Re: [Qemu-devel] Jobs 2.0 QAPI [RFC]

John Snow Fri, 18 Dec 2015 13:26:19 -0800


On 12/18/2015 01:07 PM, Eric Blake wrote:
> On 12/16/2015 05:50 PM, John Snow wrote:
>> In working through a prototype to enable multiple block jobs. A few
>> problem spots in our API compatibility become apparent.
>>
> 
>> ==== qmp_query_block_jobs ====
>>
> 
>> Let's consider using a new command. I'm not sure if this is strictly
>> possible with current QAPI, but Eric will yell at me if it isn't --
>> forgive the wiggly pseudo-specification.
>>
>> query-jobs
>>
>> Will return a list of all jobs.
>>
>> query-jobs sys="block"
>>
>> Will return a list of all block jobs. This will be the only valid
>> subsystem to start with -- we don't have non-block jobs yet and it may
>> be some time before we do.
>>
>> Each subsystem will have a sys= enumeration, and the jobs for that
>> particular subsystem can subclass the default return type. The QAPI
>> commands can be defined to accept a union of the subclasses so we don't
>> have to specify in advance which type each command accepts, but we can
>> allow the responsible subsystem to interpret it on demand dynamically.
>>
>> The base type can be something along the lines of:
>>
>> { 'struct': 'JobInfo',
>>   'data': {
>>     'type': JobTypeEnum,
>>     'sys': JobSysEnum,
>>     'id': str,
>>     'busy': bool,
>>     'paused': bool,
>>     'ready': bool
>>   }
>> }
>>
>> And the BlockJobInfo can inherit/extend, looking like this:
>>
>> { 'struct': 'BlockJobInfo',
>>   'base': JobInfo
>>   'data': {
>>     'len': int,
>>     'offset': int,
>>     'speed': 'int',
>>     'io-status': BlockDeviceIoStatus,
>>     'devices': <see below>,
>>   }
>> }
> 
> Done in QAPI via flat unions.  All the common fields, including the
> discriminator 'sys', are present in the base type, and then each
> subclass of a job adds additional parameters to the QMP type by
> specifying their subtype as a branch of the union.  So should be doable.
> 
>>
>> 'devices' will now report a more nuanced view of this Job's associated
>> nodes in our graph, as in the following:
>>
>> { "devices": [
>>   { "name": "drive0",
>>     "nodes": [
>>       { "id": "#node123",
>>         "permissions": "+RW-X"
>>       },
>>       { "id": "#node456",
>>         "permissions": "+R"
>>       }
>>     ]
>>   }
>> }
>>
>> This lets us show exactly what nodes we are touching, what BlockBackends
>> they belong to, and what permissions are involved.
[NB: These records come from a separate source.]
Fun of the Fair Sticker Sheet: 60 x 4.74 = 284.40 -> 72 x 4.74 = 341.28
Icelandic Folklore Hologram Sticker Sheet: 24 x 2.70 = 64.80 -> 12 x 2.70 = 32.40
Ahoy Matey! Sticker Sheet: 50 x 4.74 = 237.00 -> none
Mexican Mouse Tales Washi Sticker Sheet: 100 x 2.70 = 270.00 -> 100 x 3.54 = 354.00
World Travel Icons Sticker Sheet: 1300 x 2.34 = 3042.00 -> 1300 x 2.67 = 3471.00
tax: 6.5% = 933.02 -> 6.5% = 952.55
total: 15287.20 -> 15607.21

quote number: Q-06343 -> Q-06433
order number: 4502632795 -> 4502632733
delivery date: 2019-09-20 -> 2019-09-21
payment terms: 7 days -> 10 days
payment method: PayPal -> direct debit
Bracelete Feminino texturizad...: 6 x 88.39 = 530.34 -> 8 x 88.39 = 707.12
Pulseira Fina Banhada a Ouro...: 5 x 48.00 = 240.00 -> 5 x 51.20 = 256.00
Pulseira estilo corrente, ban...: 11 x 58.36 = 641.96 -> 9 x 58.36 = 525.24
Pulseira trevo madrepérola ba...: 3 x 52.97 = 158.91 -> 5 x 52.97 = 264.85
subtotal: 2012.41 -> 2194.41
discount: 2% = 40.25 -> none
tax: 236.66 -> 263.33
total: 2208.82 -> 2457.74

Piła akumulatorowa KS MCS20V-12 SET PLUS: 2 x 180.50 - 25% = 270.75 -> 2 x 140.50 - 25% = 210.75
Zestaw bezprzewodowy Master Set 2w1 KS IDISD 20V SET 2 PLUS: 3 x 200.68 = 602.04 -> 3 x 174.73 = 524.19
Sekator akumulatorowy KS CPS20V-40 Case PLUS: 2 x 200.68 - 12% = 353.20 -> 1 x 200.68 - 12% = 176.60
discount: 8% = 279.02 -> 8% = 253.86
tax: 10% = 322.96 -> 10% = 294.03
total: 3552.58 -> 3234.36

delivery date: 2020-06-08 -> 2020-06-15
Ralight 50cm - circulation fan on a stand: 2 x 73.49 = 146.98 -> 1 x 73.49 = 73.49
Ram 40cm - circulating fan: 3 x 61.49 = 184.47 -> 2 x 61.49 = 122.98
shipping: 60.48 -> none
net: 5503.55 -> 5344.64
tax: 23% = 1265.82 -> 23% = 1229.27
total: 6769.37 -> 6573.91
Unambiguously. You
>> can use your own imagination for a permissions string that will make
>> sense -- This depends on Jeff Cody's work primarily.
> 
> We'd probably want it to look more JSON-y, maybe something like:
> 
> { "id": "#node456",
>   "permissions": [ { "name":"read", "mode":"require" },
>                    { "name":"write", "mode":"allow" },
>                    { "name":"meta", "mode":"unspecified" } ] }
> 
> but I agree that how it is represented does not affect the proposal here
> of merely representing a list of all associated BDS affected by this
> job, broken out by permissions per BDS (as some jobs will affect
> multiple BDS, and not all of them with the same permissions).
>


And as not shown here, some may affect multiple devices, so this should
give the full granularity.

The more JSON-y permissions is fine, also. It will likely evolve to
match whatever Jeff Cody needs for his fine-grained op blocker idea.

>>
>> The new command gives a chance to make a clean break and any users of
>> this new command won't be confused about the information they receive.
>>
>> The legacy qmp-query-block-jobs command can continue to operate
>> providing a best-effort approximation of the data it finds. The legacy
>> command will *abort* and return error if it detects any job that was
>> launched by a new-style command, e.g. if it detects there is more than
>> one job attached to any node under a single BlockBackend -- clearly the
>> user has been using new features -- and should abort announcing this
>> command is deprecated.
> 
> Makes sense. If an old client only uses the old commands, things will
> still work; while a new client, once converted to use the new commands,
> should do the conversion completely and not rely on the old view.
> 

Yes. All or nothing. I prefer this approach to an incomplete report. I
shouldn't have used "best-effort" above; I should have said:

"The legacy command will report back jobs if it has sufficient
resolution to do so." e.g. no conflicting device or BDS id results to
the query.

I don't very much like the idea of a query command that can give you
incomplete data, especially to an unwitting querier.

>>
>> If the graph looks reasonably plain, it can report back the information
>> it always has, except that it will now also report the "id" field in
>> addition to be perfectly unambiguous about how to issue commands to this
>> job, like I outlined in the first paragraph of this section.
> 
> Old clients won't care about the new information, but it doesn't hurt to
> supply it, especially if it lets us share code with the new query command.
> 

That's the thought. The wrapper will investigate the list for
suitability and terminate if it finds duplicate BB/BDS IDs.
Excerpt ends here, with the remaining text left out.